New York: Farrar, Straus & Giroux, 1981.
Summary from Publisher:
As Tom Wolfe writes in his introduction to From Bauhaus to Our House,”O Beautiful, for spacious skies, for amber waves of grain, has there ever been another place on earth where so many people of wealth and power have paid for and put up with so much architecture they detested as within thy blessed borders today? . . . Every child goes to school in a building that looks like a duplicating-machine replacement-parts wholesale distribution warehouse . . . Every new $900,000 summer house in the north woods of Michigan or on the shore of Long Island has so many pipe railings, ramps, hob-tread metal spiral stairways, sheets of industrial plate glass, banks of tungsten-halogen lamps, and white cylindrical shapes, it looks like an insecticide refinery.” And every building more than ten stories high is “a glass box.” Even the architects themselves now use the term with a snigger.

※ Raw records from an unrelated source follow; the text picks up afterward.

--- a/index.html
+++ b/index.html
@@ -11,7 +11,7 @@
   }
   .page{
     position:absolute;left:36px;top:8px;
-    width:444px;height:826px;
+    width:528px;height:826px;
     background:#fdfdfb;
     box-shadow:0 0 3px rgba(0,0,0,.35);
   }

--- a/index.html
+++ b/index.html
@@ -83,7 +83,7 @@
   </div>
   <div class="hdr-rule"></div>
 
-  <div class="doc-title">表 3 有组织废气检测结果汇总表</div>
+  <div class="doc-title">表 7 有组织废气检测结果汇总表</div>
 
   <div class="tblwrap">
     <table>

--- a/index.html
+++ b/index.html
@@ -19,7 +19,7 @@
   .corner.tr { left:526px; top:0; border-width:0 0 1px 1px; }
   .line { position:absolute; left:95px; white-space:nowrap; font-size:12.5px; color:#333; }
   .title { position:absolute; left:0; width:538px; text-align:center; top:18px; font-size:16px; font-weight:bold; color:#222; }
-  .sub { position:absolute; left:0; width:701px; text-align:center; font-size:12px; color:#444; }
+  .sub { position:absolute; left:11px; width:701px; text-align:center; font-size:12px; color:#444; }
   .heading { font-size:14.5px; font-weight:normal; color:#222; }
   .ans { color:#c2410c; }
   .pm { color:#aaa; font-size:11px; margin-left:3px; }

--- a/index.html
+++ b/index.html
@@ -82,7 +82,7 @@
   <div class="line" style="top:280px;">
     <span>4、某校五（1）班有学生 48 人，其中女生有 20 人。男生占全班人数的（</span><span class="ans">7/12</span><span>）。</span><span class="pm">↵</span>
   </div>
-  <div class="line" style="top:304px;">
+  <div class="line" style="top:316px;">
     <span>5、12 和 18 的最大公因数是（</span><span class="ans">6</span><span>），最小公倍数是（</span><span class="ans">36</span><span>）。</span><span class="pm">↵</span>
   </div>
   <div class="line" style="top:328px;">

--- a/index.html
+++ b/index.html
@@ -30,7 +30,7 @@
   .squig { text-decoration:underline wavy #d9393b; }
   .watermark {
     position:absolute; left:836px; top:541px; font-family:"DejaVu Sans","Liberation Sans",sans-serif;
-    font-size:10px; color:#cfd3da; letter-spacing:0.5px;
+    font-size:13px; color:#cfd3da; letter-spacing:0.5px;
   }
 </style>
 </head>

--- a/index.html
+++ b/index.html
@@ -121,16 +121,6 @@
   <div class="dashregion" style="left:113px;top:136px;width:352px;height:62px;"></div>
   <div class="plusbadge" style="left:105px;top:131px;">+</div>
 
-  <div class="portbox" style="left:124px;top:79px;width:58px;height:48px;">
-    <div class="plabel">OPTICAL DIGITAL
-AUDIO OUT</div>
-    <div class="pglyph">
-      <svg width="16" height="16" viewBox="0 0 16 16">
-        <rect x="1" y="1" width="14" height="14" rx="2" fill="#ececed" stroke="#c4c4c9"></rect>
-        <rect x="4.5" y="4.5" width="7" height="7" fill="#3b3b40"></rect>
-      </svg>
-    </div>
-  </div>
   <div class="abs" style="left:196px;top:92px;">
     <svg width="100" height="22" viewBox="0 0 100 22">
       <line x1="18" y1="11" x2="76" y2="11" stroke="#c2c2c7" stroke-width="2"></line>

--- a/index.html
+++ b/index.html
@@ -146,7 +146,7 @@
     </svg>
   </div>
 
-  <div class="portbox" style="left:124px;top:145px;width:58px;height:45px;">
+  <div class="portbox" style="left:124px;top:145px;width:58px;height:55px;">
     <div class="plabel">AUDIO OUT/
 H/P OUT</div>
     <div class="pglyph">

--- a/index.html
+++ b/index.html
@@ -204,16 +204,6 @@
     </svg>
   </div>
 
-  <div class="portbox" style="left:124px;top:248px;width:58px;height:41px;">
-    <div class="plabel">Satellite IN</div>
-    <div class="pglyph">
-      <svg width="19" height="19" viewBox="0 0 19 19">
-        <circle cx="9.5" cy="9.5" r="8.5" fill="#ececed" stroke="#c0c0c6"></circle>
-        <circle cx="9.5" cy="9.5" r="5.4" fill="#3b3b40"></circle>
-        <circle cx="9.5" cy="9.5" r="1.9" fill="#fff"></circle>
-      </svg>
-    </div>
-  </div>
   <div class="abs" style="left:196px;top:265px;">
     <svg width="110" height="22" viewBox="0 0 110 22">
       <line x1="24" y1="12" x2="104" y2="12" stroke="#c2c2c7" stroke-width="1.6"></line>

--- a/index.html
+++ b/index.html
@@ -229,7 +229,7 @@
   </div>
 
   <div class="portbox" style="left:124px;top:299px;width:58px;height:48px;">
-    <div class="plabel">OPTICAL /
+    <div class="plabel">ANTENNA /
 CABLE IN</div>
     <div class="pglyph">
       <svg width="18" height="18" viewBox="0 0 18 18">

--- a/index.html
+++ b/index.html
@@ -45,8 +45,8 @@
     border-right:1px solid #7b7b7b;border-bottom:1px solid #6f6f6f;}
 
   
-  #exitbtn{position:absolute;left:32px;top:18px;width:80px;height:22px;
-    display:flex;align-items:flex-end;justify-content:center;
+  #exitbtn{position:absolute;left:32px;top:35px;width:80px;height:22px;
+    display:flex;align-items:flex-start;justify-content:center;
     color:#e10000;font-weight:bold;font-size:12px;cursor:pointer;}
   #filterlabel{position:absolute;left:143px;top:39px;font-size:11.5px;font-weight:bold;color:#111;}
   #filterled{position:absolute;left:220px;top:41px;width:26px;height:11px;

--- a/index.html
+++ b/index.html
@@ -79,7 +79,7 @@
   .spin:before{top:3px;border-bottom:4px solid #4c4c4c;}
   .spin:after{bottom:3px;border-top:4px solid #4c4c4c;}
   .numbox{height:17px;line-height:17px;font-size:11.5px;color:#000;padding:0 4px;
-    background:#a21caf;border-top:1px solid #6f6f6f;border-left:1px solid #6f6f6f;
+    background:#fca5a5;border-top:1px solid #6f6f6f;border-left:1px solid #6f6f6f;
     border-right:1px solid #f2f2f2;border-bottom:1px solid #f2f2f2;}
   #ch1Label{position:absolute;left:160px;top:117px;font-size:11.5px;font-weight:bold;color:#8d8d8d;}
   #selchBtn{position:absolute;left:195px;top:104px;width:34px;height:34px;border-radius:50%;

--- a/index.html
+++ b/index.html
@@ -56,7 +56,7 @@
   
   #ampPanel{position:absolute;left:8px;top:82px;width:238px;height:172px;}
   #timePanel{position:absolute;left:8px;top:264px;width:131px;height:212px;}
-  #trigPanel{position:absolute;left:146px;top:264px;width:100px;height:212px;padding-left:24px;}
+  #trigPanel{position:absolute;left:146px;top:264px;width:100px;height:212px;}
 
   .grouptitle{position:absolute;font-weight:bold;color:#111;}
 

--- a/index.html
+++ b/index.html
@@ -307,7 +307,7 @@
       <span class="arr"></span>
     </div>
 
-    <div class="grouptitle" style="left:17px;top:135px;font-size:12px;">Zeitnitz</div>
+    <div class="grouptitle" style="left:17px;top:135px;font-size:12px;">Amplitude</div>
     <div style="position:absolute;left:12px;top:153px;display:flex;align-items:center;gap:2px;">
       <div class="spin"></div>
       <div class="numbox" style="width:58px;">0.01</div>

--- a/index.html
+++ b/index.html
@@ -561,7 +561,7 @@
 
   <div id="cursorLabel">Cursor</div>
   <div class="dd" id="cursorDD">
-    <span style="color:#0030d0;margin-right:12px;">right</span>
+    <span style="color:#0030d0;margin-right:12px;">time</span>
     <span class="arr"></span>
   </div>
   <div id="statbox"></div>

The contradiction between this bare, spare, impersonal, and highly abstract architecture and the civilization it serves provides the setting of From Bauhaus to Our House. This has been the American century–just as the seventeenth century was the British century–the epoch in which a young giant achieves tremendous military and economic power and flexes its muscles, bursting with energy and exuberance and wallowing, in excess. And what architecture does America have to show for it? An architecture whose tenets prohibit every manifestation of exuberance, power, or even high spirits, as the height of bad taste.
Once again Wolfe shows how social and intellectual fashions have determined aesthetic form in our time and how willingly the creators have abandoned personal vision and originality in order to work à la mode.